Paris - French oil company Total says it expects 2015 profits to plunge by more than 20% from a year earlier because of falling oil prices.
Total chief Patrick Pouyanne said that Total's earnings were supported by its transformation, refining and distribution activities.
"We're present all along the chain," he said.
"But at the same time our profits are falling. They will be down a bit more than 20% in 2015 because the oil price fell by 50%."
Total officials said Pouyanne's remarks were based on results for the first nine months of 2015, but that the full-year results were headed for a similar drop, as predicted by analysts.
Total in September announced cuts in spending and investment, citing the weak oil price.
It expects to invest between $20bn and $21bn this year and $17bn to $19bn in 2017, against $23bn to $24bn in 2015.

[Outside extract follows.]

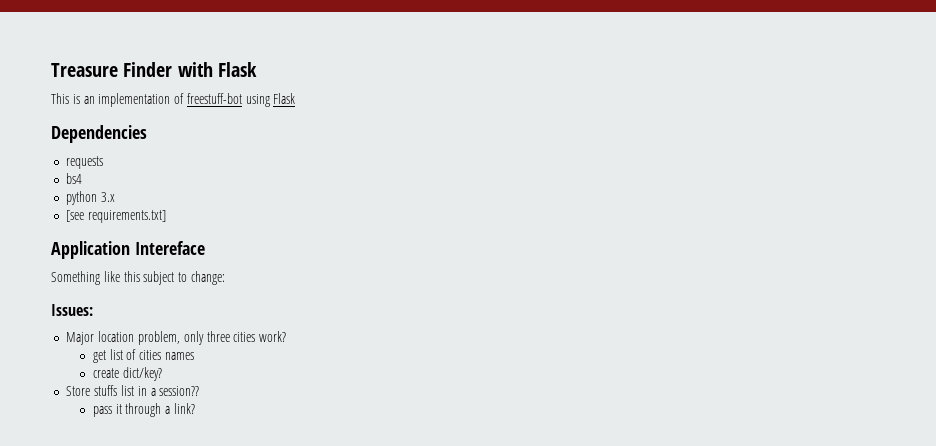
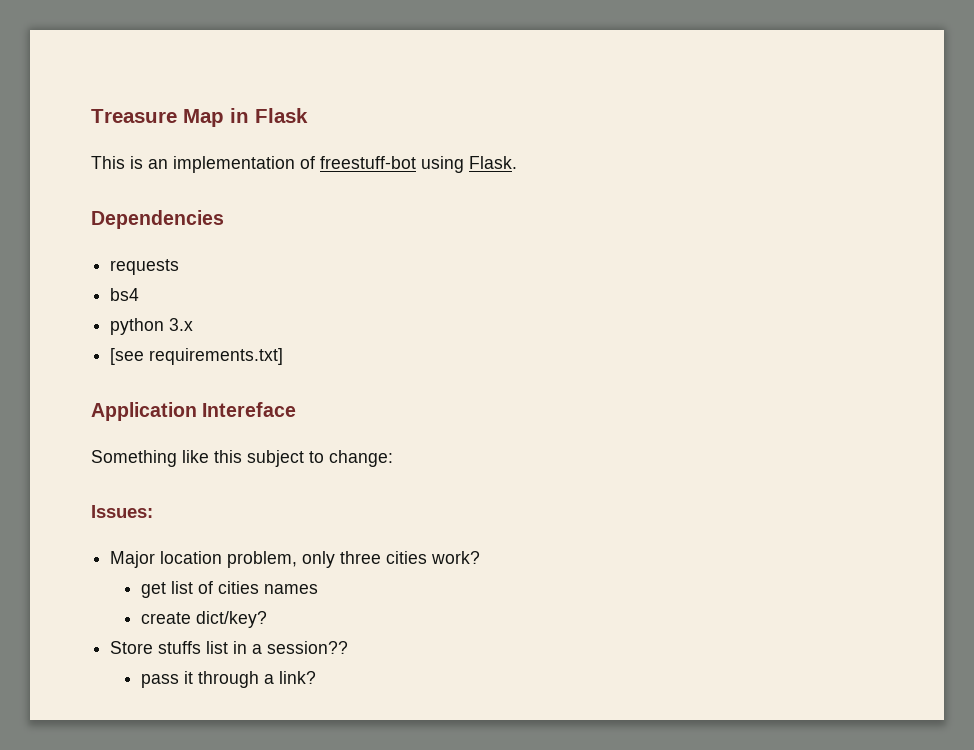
[123,62,213,77] Finder with -> [183,108,249,127] Map in
[273,93,296,104] Flask -> [469,156,517,169] Flask.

Operating costs are to be cut by $3bn and Total wants to sell $10bn worth of assets as well as cut its payroll by 2 000 out of 100 000 employees, it said.
Global economy
The figures co-incided with a warning by the International Monetary Fund that the sharp collapse in the oil price was proving more of a drag on the global economy than a stimulus.
The financial strains on exporters and the deep investment cutbacks in the industry are more than offsetting the expected gains from cheap oil enjoyed by key importers like Japan and the United States, the IMF said.
Low oil prices, while hurting both oil producers and oil companies, can often be positive for consumers and non-oil corporates and global growth.
The oil price this week hit 12-year lows and is currently trading at or below $29 per barrel.
Fears over China and the global economy on top of a persistent supply glut have sparked a dizzying fall in oil prices which have been compounded by the recent return of major oil exporter Iran's return to the market.